Segment Open

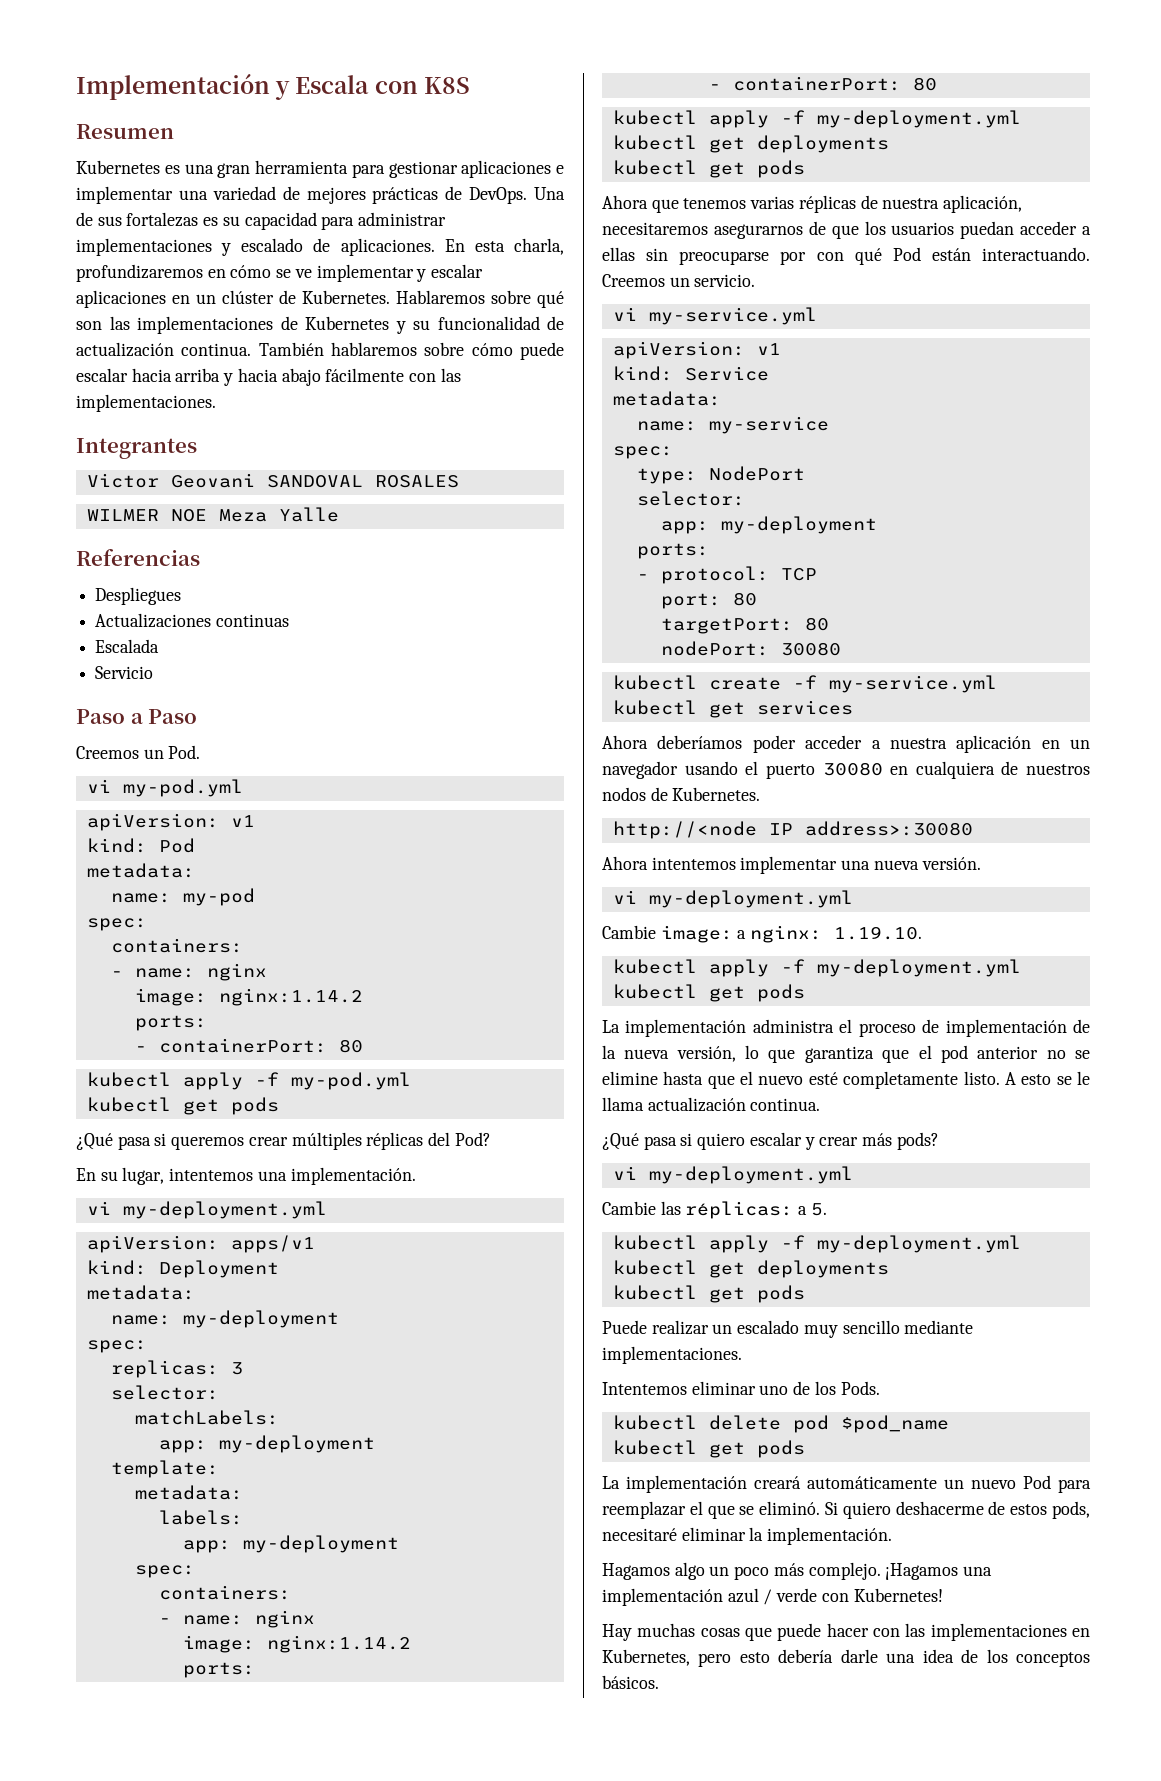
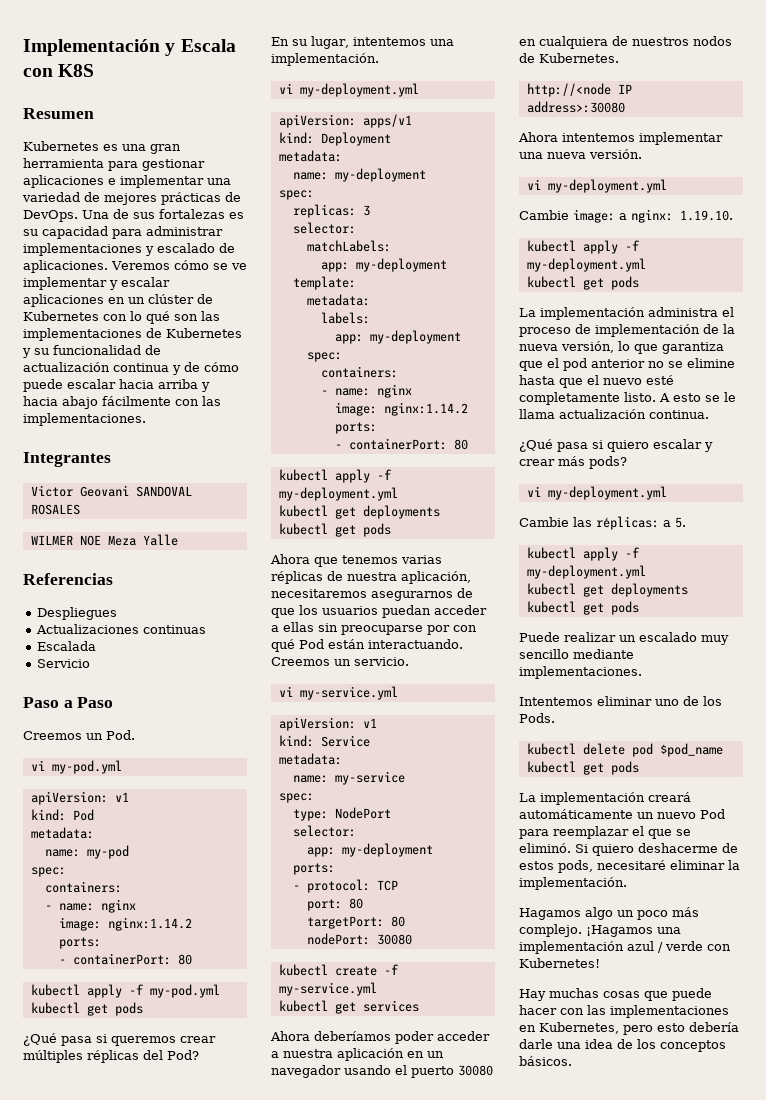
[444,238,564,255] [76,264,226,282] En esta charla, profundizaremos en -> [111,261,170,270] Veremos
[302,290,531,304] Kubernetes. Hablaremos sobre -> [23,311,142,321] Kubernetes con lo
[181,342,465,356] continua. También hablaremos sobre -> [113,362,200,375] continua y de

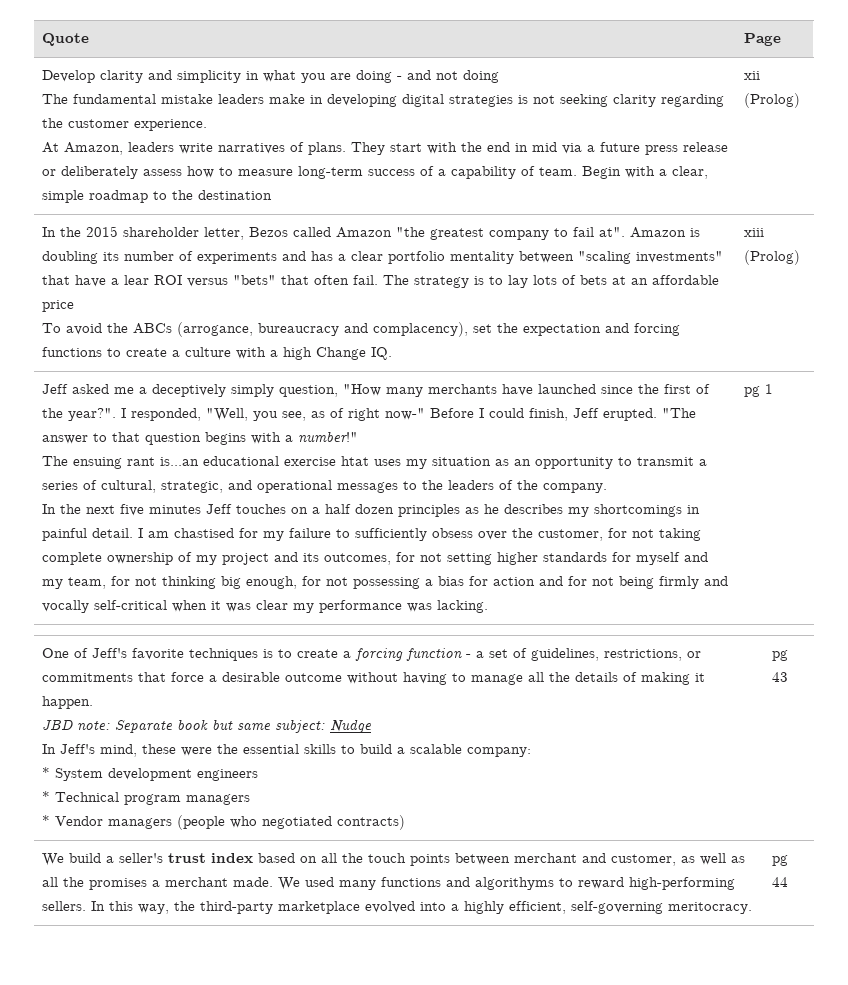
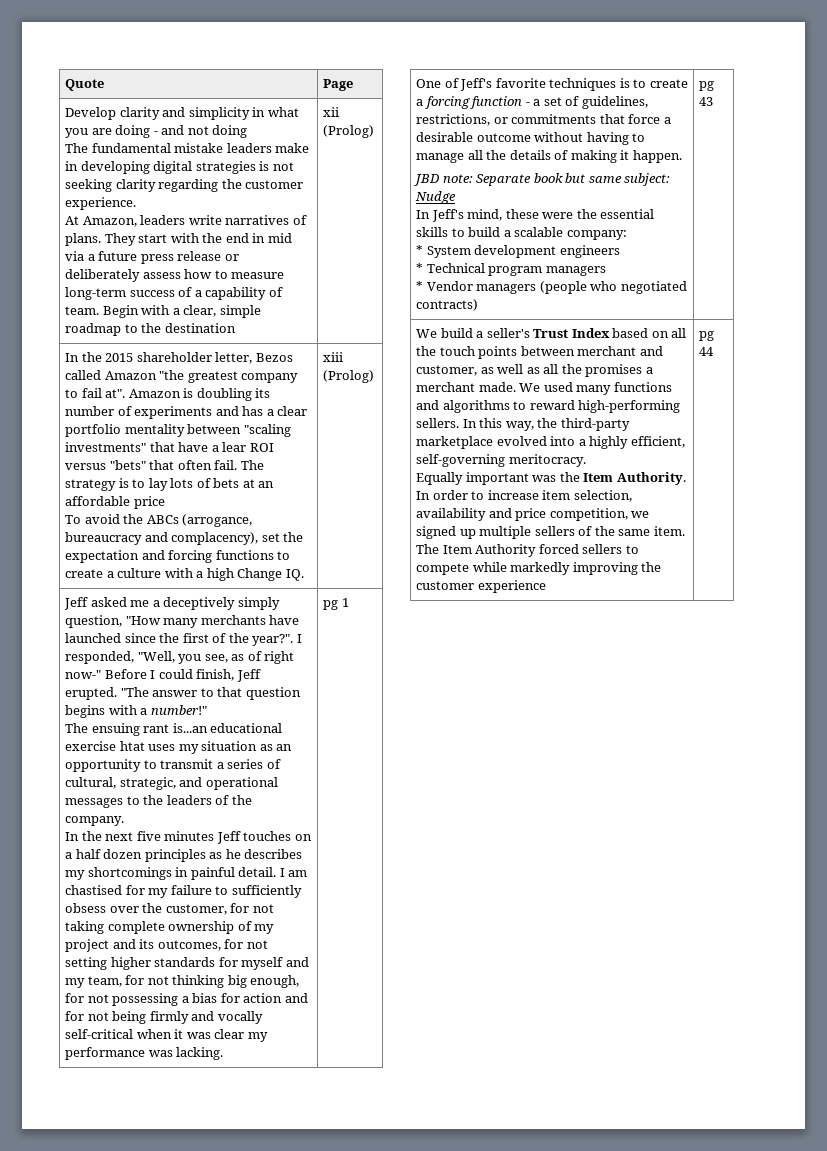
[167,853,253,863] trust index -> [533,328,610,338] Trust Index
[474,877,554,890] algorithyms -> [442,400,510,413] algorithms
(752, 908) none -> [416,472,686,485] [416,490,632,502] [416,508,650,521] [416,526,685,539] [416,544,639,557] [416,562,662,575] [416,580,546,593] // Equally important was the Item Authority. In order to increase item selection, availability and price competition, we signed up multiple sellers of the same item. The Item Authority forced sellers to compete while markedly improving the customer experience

Segment Closed

Repeat the data exactly as given. Keep every picture out of the copy.

[444,238,564,255] [76,264,226,282] En esta charla, profundizaremos en -> [111,261,170,270] Veremos
[302,290,531,304] Kubernetes. Hablaremos sobre -> [23,311,142,321] Kubernetes con lo
[181,342,465,356] continua. También hablaremos sobre -> [113,362,200,375] continua y de

[167,853,253,863] trust index -> [533,328,610,338] Trust Index
[474,877,554,890] algorithyms -> [442,400,510,413] algorithms
(752, 908) none -> [416,472,686,485] [416,490,632,502] [416,508,650,521] [416,526,685,539] [416,544,639,557] [416,562,662,575] [416,580,546,593] // Equally important was the Item Authority. In order to increase item selection, availability and price competition, we signed up multiple sellers of the same item. The Item Authority forced sellers to compete while markedly improving the customer experience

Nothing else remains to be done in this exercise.